(Given data begins)
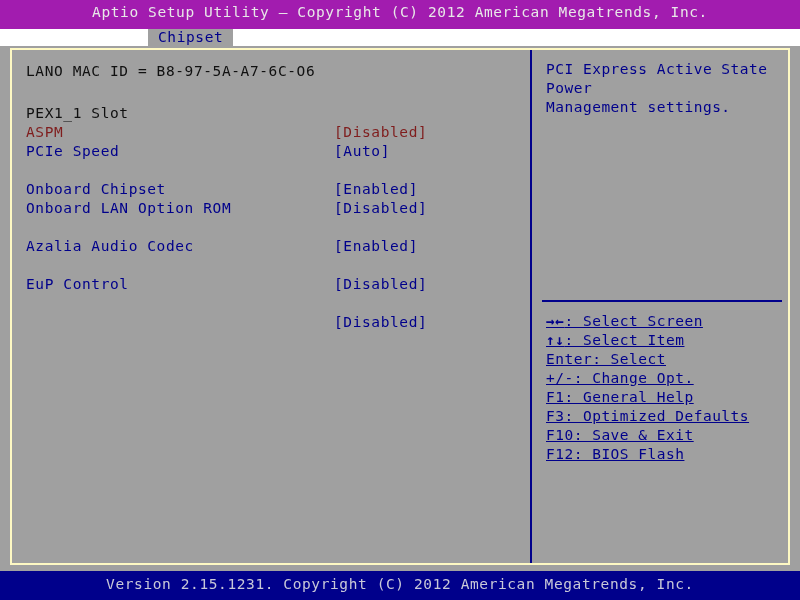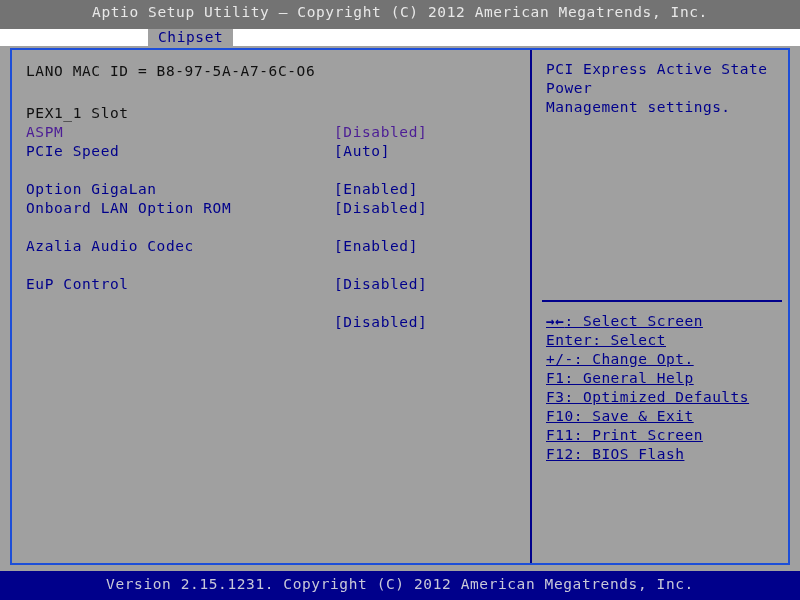--- a/index.html
+++ b/index.html
@@ -27,7 +27,7 @@
     position: absolute;
     left: 0; top: 0;
     width: 800px; height: 29px;
-    background: #737373;
+    background: #a21caf;
   }
   #title-text {
     position: absolute;

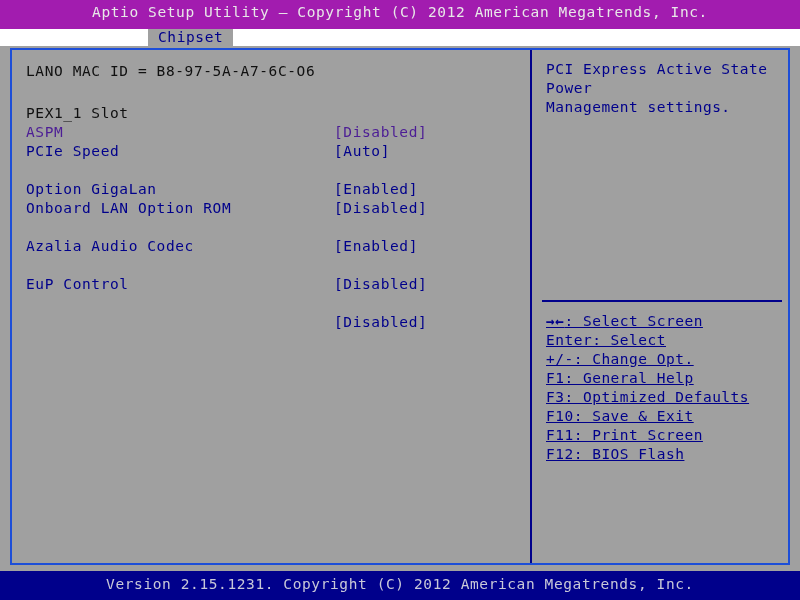--- a/index.html
+++ b/index.html
@@ -75,7 +75,7 @@
     position: absolute;
     left: 10px; top: 48px;
     width: 780px; height: 517px;
-    border: 2px solid #1d4ed8;
+    border: 2px solid #fef9c3;
     box-sizing: border-box;
     background: #a0a0a0;
   }

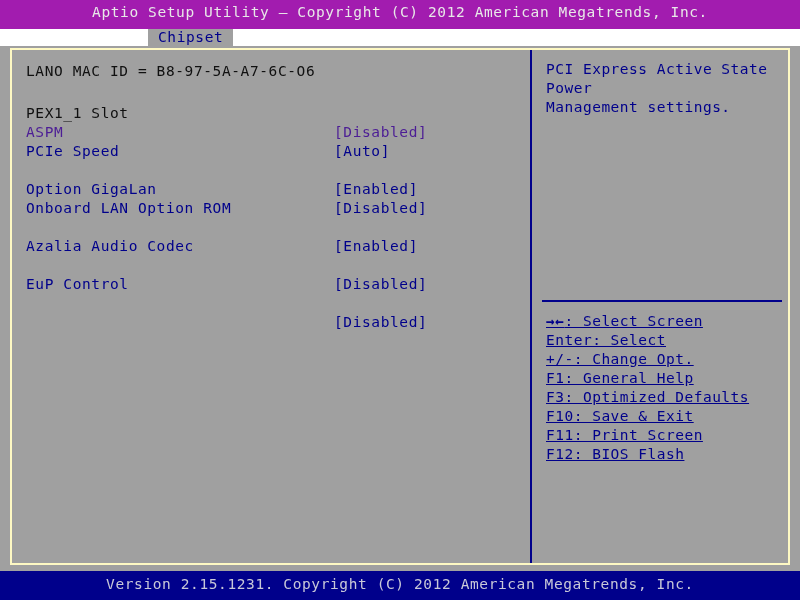--- a/index.html
+++ b/index.html
@@ -114,7 +114,7 @@
   }
   .c-info  { color: #101010; }
   .c-item  { color: #00008b; }
-  .c-sel   { color: #4c1d95; }
+  .c-sel   { color: #7f1d1d; }
 
   
   #right-pane {

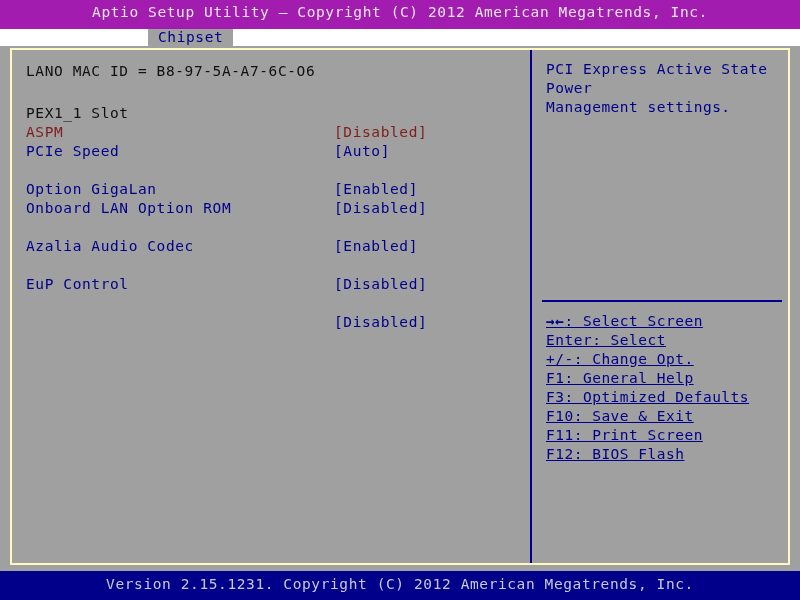--- a/index.html
+++ b/index.html
@@ -196,7 +196,7 @@
         <div class="row" style="top: 54px;"><span class="label c-info">PEX1_1 Slot</span></div>
         <div class="row" style="top: 73px;"><span class="label c-sel">ASPM</span><span class="value c-sel">[Disabled]</span></div>
         <div class="row" style="top: 92px;"><span class="label c-item">PCIe Speed</span><span class="value c-item">[Auto]</span></div>
-        <div class="row" style="top: 130px;"><span class="label c-item">Option GigaLan</span><span class="value c-item">[Enabled]</span></div>
+        <div class="row" style="top: 130px;"><span class="label c-item">Onboard Chipset</span><span class="value c-item">[Enabled]</span></div>
         <div class="row" style="top: 149px; text-align: center;"><span class="label c-item">Onboard LAN Option ROM</span><span class="value c-item">[Disabled]</span></div>
         <div class="row" style="top: 187px;"><span class="label c-item">Azalia Audio Codec</span><span class="value c-item">[Enabled]</span></div>
         <div class="row" style="top: 225px;"><span class="label c-item">EuP Control</span><span class="value c-item">[Disabled]</span></div>

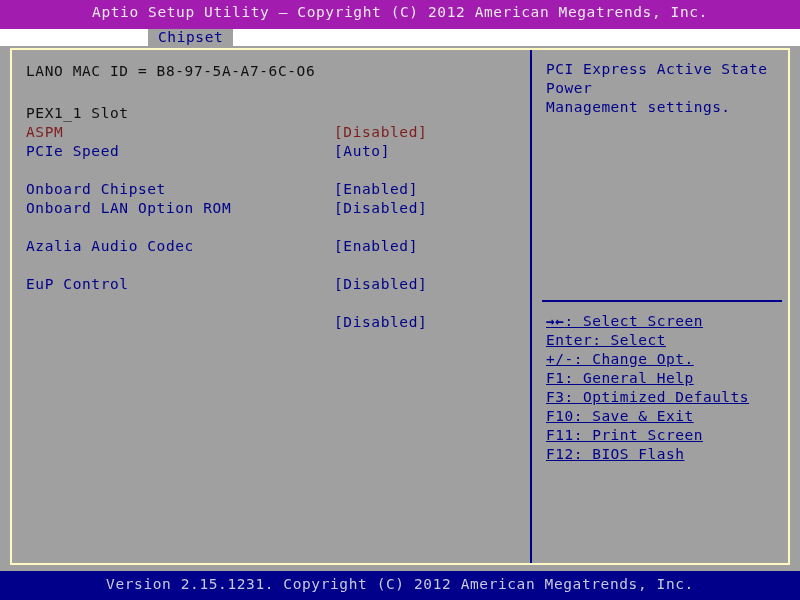--- a/index.html
+++ b/index.html
@@ -211,6 +211,7 @@
       <div id="hsplit"></div>
       <div id="keys">
           <div class="keyrow"><span class="glyph">→←</span><span>: Select Screen</span></div>
+          <div class="keyrow"><span class="glyph">↑↓</span><span>: Select Item</span></div>
           <div class="keyrow"><span>Enter: Select</span></div>
           <div class="keyrow"><span>+/-: Change Opt.</span></div>
           <div class="keyrow"><span>F1: General Help</span></div>

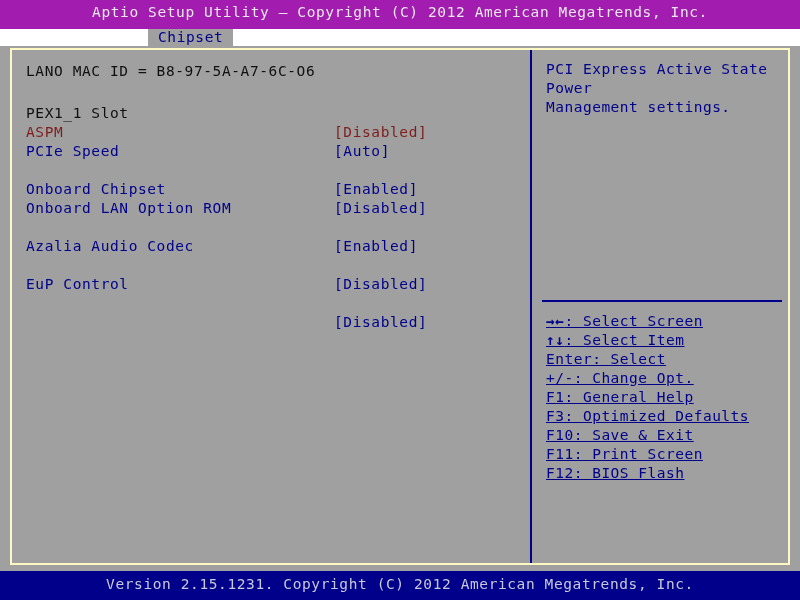--- a/index.html
+++ b/index.html
@@ -217,7 +217,6 @@
           <div class="keyrow"><span>F1: General Help</span></div>
           <div class="keyrow"><span>F3: Optimized Defaults</span></div>
           <div class="keyrow"><span>F10: Save &amp; Exit</span></div>
-          <div class="keyrow"><span>F11: Print Screen</span></div>
           <div class="keyrow"><span>F12: BIOS Flash</span></div>
         </div>
     </div>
(Given data ends)
Problem requirements
Omit every image. Quote each record exactly.

Answer
--- a/index.html
+++ b/index.html
@@ -27,7 +27,7 @@
     position: absolute;
     left: 0; top: 0;
     width: 800px; height: 29px;
-    background: #737373;
+    background: #a21caf;
   }
   #title-text {
     position: absolute;

--- a/index.html
+++ b/index.html
@@ -75,7 +75,7 @@
     position: absolute;
     left: 10px; top: 48px;
     width: 780px; height: 517px;
-    border: 2px solid #1d4ed8;
+    border: 2px solid #fef9c3;
     box-sizing: border-box;
     background: #a0a0a0;
   }

--- a/index.html
+++ b/index.html
@@ -114,7 +114,7 @@
   }
   .c-info  { color: #101010; }
   .c-item  { color: #00008b; }
-  .c-sel   { color: #4c1d95; }
+  .c-sel   { color: #7f1d1d; }
 
   
   #right-pane {

--- a/index.html
+++ b/index.html
@@ -196,7 +196,7 @@
         <div class="row" style="top: 54px;"><span class="label c-info">PEX1_1 Slot</span></div>
         <div class="row" style="top: 73px;"><span class="label c-sel">ASPM</span><span class="value c-sel">[Disabled]</span></div>
         <div class="row" style="top: 92px;"><span class="label c-item">PCIe Speed</span><span class="value c-item">[Auto]</span></div>
-        <div class="row" style="top: 130px;"><span class="label c-item">Option GigaLan</span><span class="value c-item">[Enabled]</span></div>
+        <div class="row" style="top: 130px;"><span class="label c-item">Onboard Chipset</span><span class="value c-item">[Enabled]</span></div>
         <div class="row" style="top: 149px; text-align: center;"><span class="label c-item">Onboard LAN Option ROM</span><span class="value c-item">[Disabled]</span></div>
         <div class="row" style="top: 187px;"><span class="label c-item">Azalia Audio Codec</span><span class="value c-item">[Enabled]</span></div>
         <div class="row" style="top: 225px;"><span class="label c-item">EuP Control</span><span class="value c-item">[Disabled]</span></div>

--- a/index.html
+++ b/index.html
@@ -211,6 +211,7 @@
       <div id="hsplit"></div>
       <div id="keys">
           <div class="keyrow"><span class="glyph">→←</span><span>: Select Screen</span></div>
+          <div class="keyrow"><span class="glyph">↑↓</span><span>: Select Item</span></div>
           <div class="keyrow"><span>Enter: Select</span></div>
           <div class="keyrow"><span>+/-: Change Opt.</span></div>
           <div class="keyrow"><span>F1: General Help</span></div>

--- a/index.html
+++ b/index.html
@@ -217,7 +217,6 @@
           <div class="keyrow"><span>F1: General Help</span></div>
           <div class="keyrow"><span>F3: Optimized Defaults</span></div>
           <div class="keyrow"><span>F10: Save &amp; Exit</span></div>
-          <div class="keyrow"><span>F11: Print Screen</span></div>
           <div class="keyrow"><span>F12: BIOS Flash</span></div>
         </div>
     </div>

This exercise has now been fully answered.